Task to complete: The expected result is the full listing, retyped exactly, without a single picture.
------------------------------------------------------------
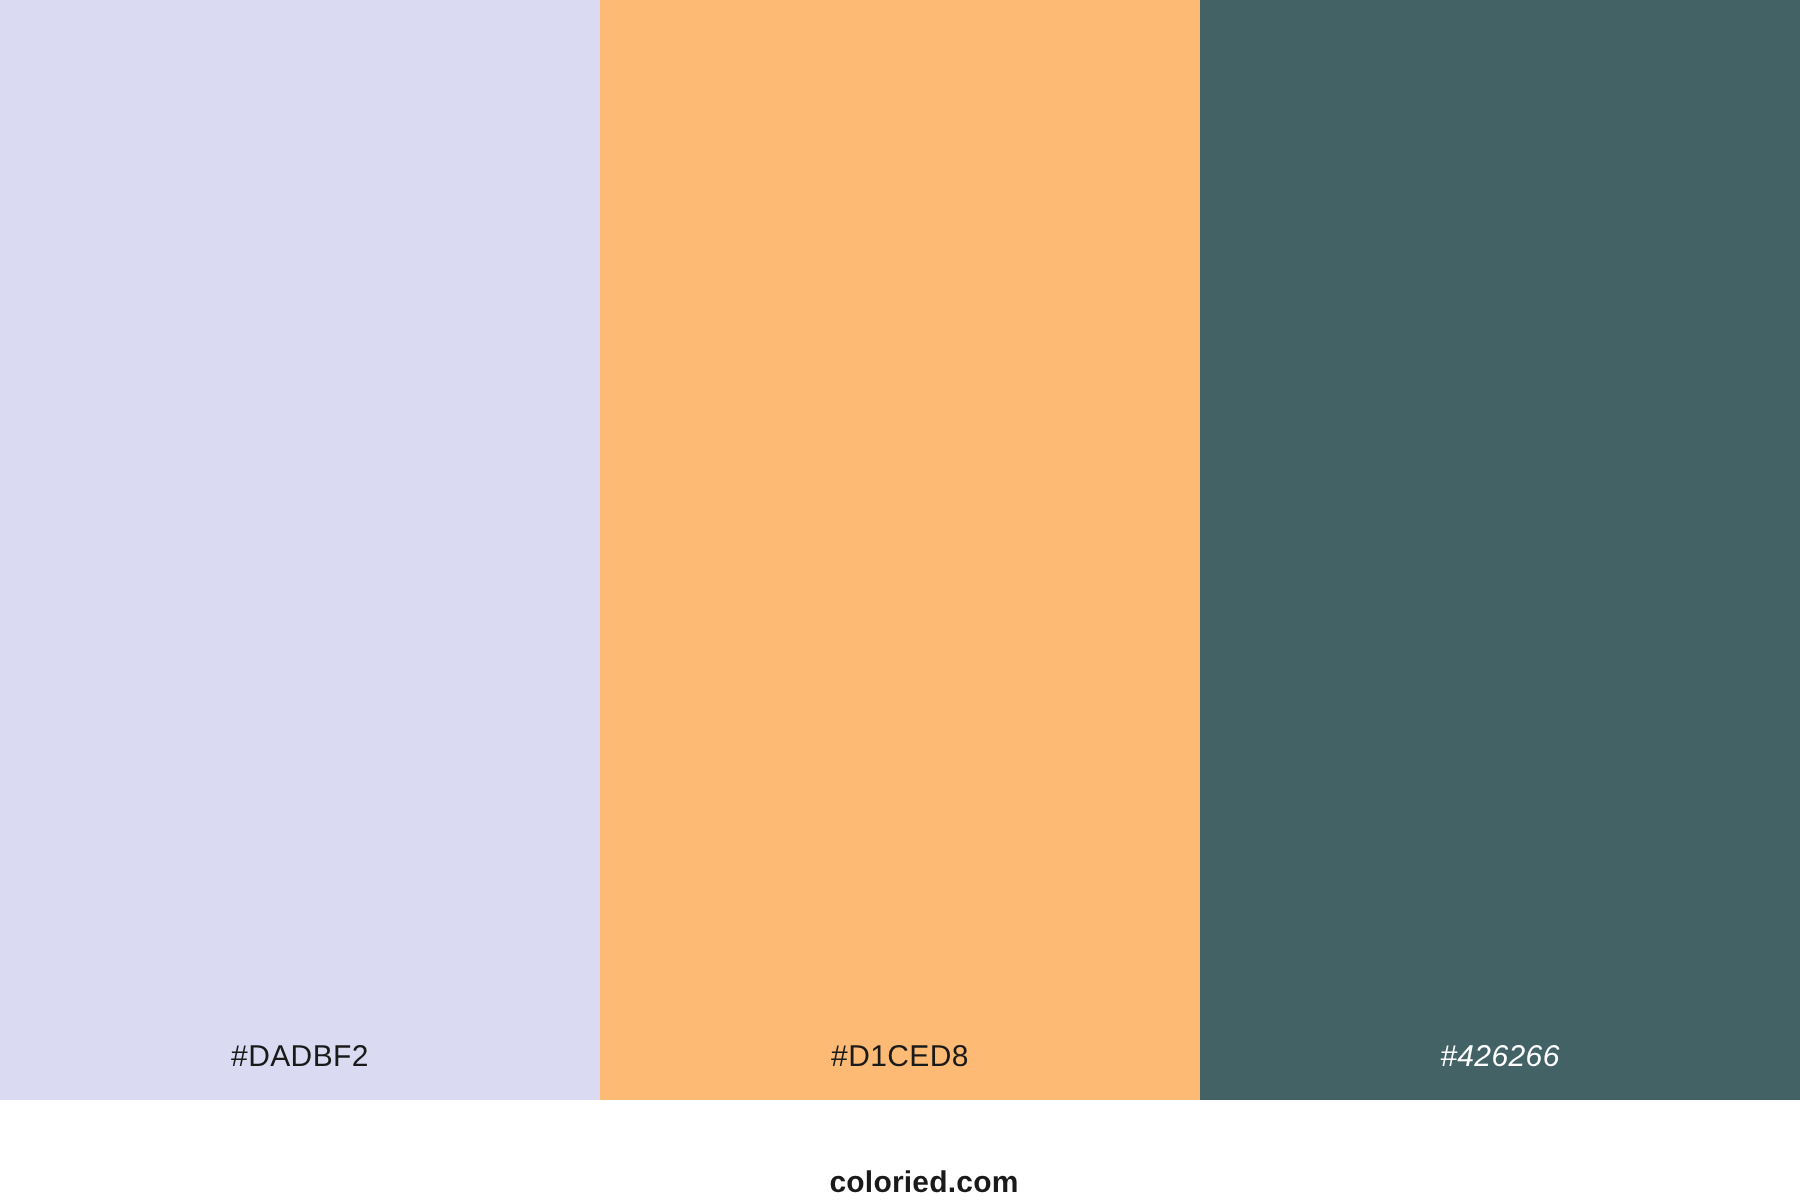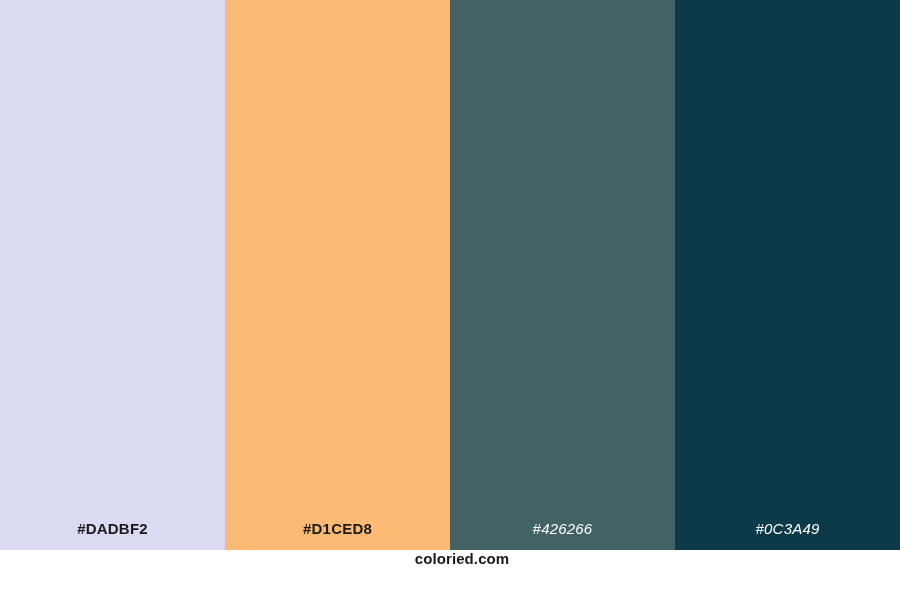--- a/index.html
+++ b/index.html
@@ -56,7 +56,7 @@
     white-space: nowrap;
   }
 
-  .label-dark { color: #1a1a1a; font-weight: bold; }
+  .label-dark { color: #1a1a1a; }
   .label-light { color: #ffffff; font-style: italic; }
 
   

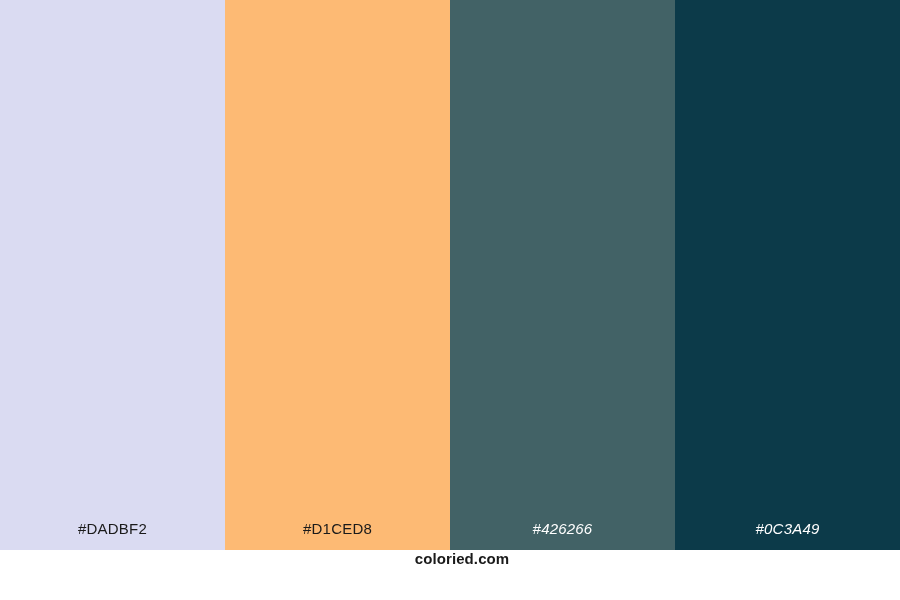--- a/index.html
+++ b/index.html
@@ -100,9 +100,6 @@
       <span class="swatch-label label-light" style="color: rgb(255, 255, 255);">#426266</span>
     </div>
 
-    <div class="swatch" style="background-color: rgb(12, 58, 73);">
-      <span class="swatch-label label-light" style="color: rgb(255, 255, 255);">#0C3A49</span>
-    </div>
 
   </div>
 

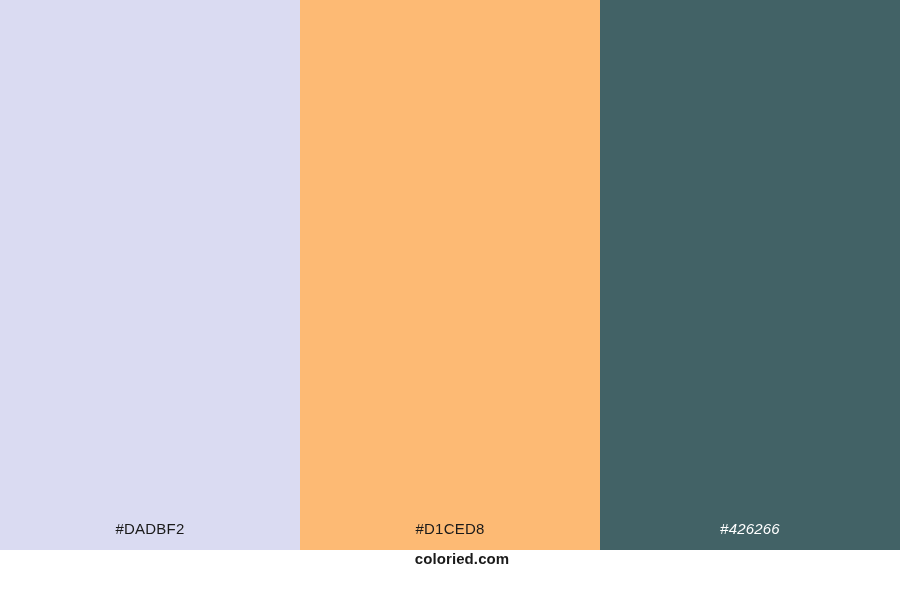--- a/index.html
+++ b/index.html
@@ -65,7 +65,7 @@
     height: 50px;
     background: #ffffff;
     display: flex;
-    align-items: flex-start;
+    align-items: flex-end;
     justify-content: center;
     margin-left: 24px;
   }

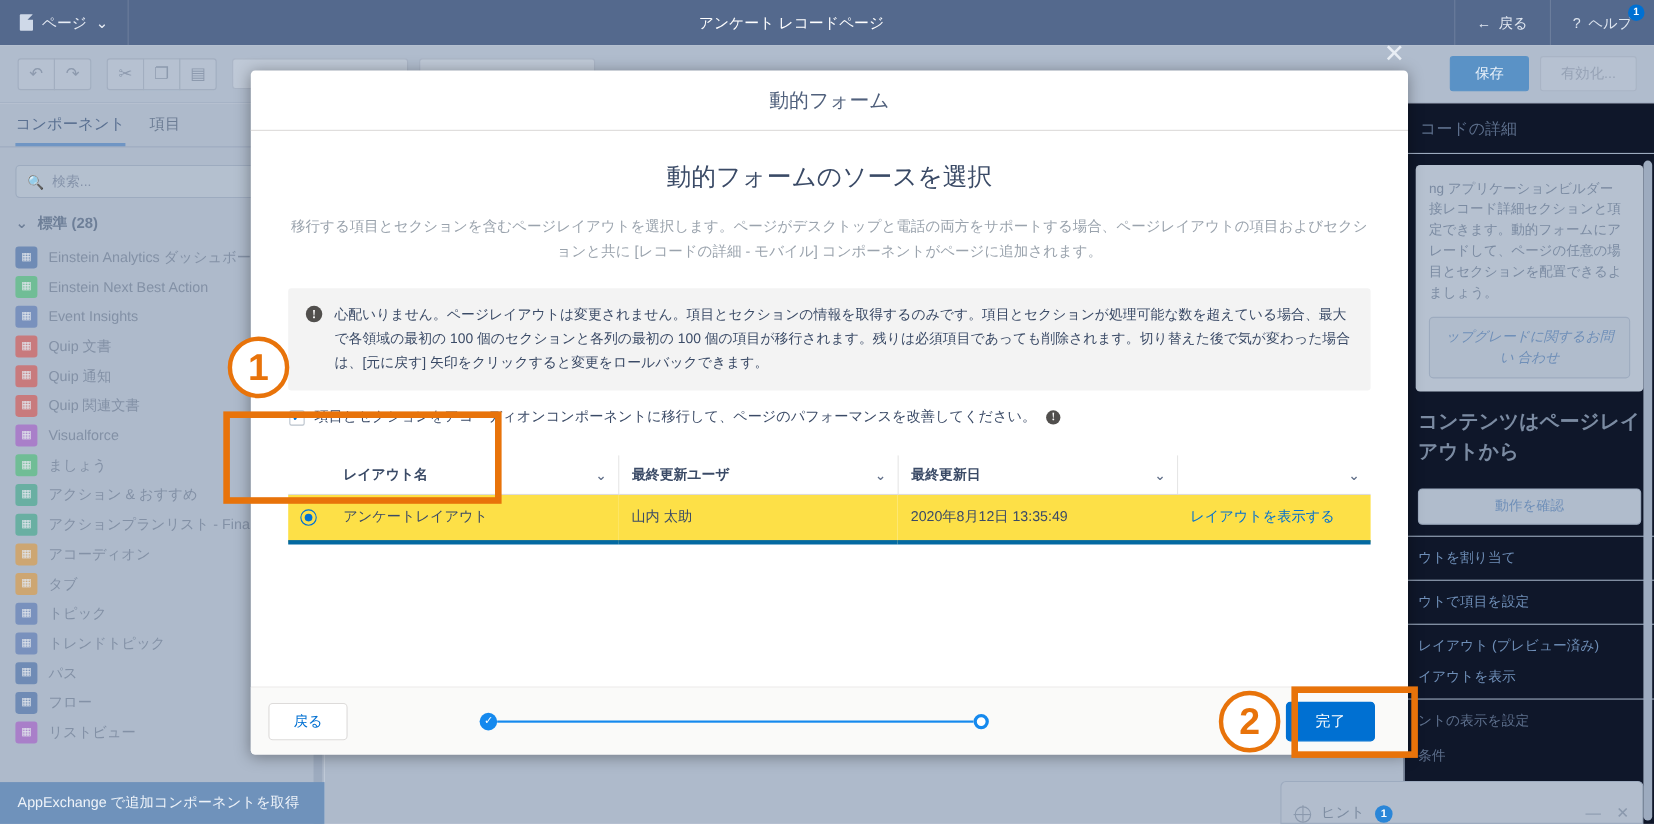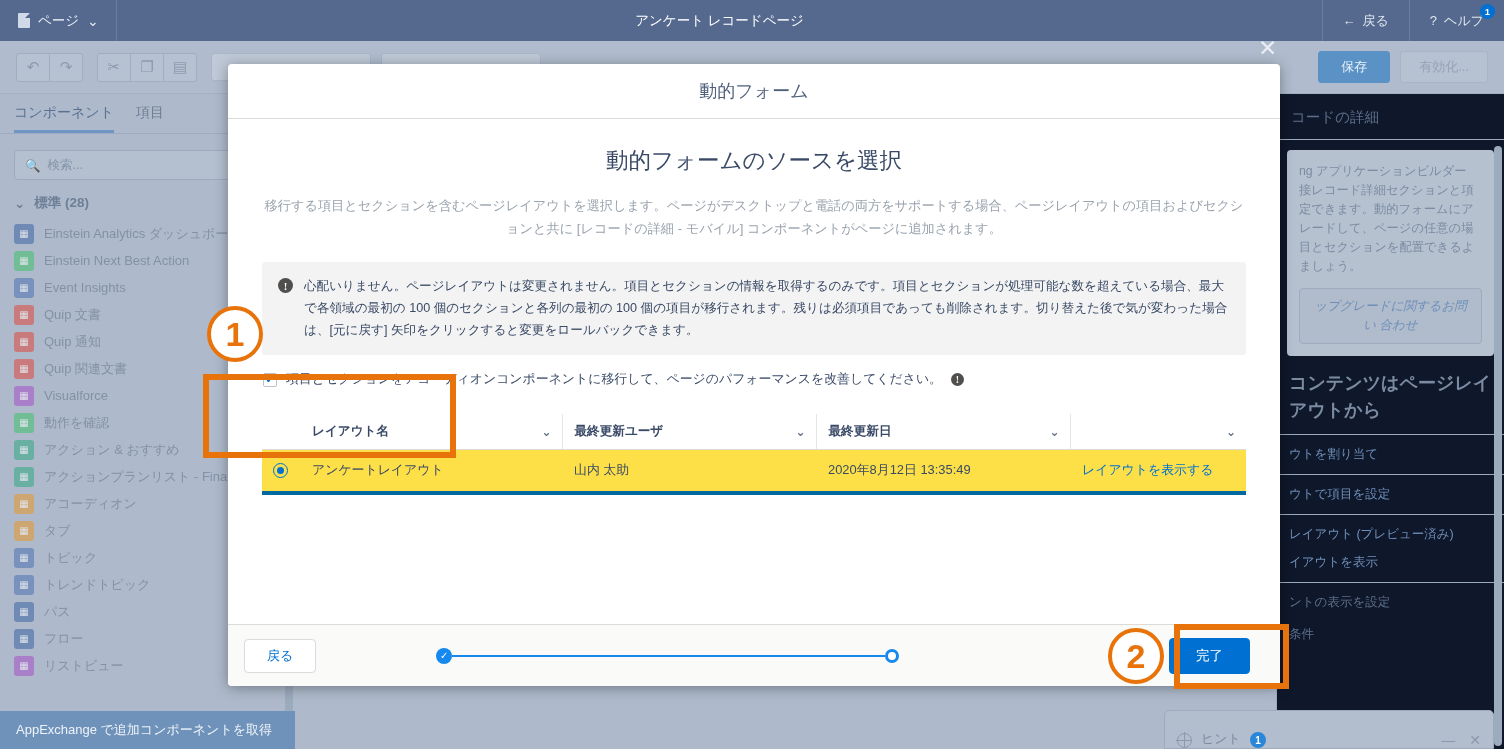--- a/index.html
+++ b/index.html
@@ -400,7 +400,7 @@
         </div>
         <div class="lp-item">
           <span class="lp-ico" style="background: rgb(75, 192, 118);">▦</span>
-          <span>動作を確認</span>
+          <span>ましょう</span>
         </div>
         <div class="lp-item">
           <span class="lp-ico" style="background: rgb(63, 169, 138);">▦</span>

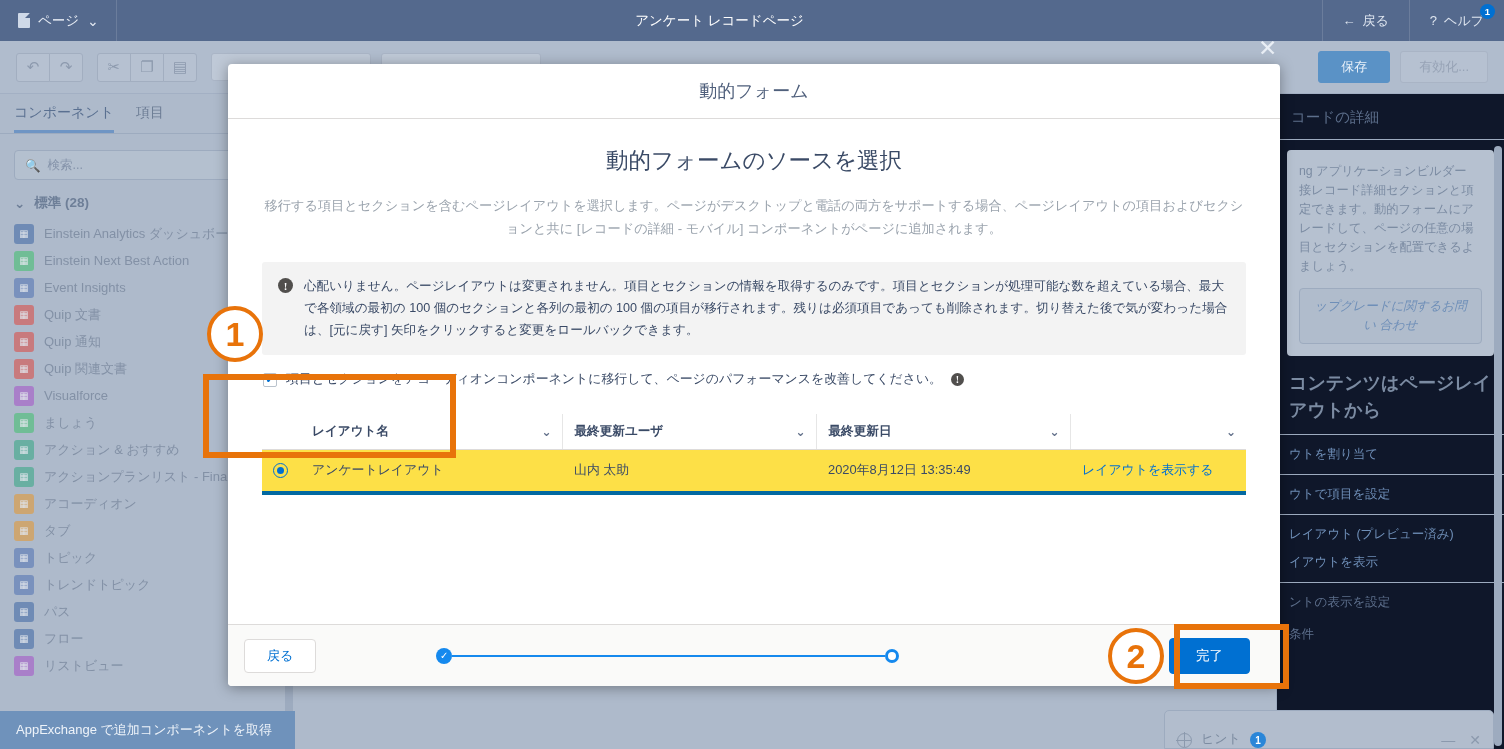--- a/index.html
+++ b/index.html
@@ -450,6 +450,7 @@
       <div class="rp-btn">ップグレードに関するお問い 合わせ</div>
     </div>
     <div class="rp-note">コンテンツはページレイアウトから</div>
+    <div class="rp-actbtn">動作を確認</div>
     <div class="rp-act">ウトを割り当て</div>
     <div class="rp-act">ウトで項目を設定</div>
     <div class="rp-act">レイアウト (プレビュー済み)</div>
------------------------------------------------------------
Response area:
--- a/index.html
+++ b/index.html
@@ -56,7 +56,7 @@
     white-space: nowrap;
   }
 
-  .label-dark { color: #1a1a1a; font-weight: bold; }
+  .label-dark { color: #1a1a1a; }
   .label-light { color: #ffffff; font-style: italic; }
 
   

--- a/index.html
+++ b/index.html
@@ -100,9 +100,6 @@
       <span class="swatch-label label-light" style="color: rgb(255, 255, 255);">#426266</span>
     </div>
 
-    <div class="swatch" style="background-color: rgb(12, 58, 73);">
-      <span class="swatch-label label-light" style="color: rgb(255, 255, 255);">#0C3A49</span>
-    </div>
 
   </div>
 

--- a/index.html
+++ b/index.html
@@ -65,7 +65,7 @@
     height: 50px;
     background: #ffffff;
     display: flex;
-    align-items: flex-start;
+    align-items: flex-end;
     justify-content: center;
     margin-left: 24px;
   }

--- a/index.html
+++ b/index.html
@@ -400,7 +400,7 @@
         </div>
         <div class="lp-item">
           <span class="lp-ico" style="background: rgb(75, 192, 118);">▦</span>
-          <span>動作を確認</span>
+          <span>ましょう</span>
         </div>
         <div class="lp-item">
           <span class="lp-ico" style="background: rgb(63, 169, 138);">▦</span>

--- a/index.html
+++ b/index.html
@@ -450,6 +450,7 @@
       <div class="rp-btn">ップグレードに関するお問い 合わせ</div>
     </div>
     <div class="rp-note">コンテンツはページレイアウトから</div>
+    <div class="rp-actbtn">動作を確認</div>
     <div class="rp-act">ウトを割り当て</div>
     <div class="rp-act">ウトで項目を設定</div>
     <div class="rp-act">レイアウト (プレビュー済み)</div>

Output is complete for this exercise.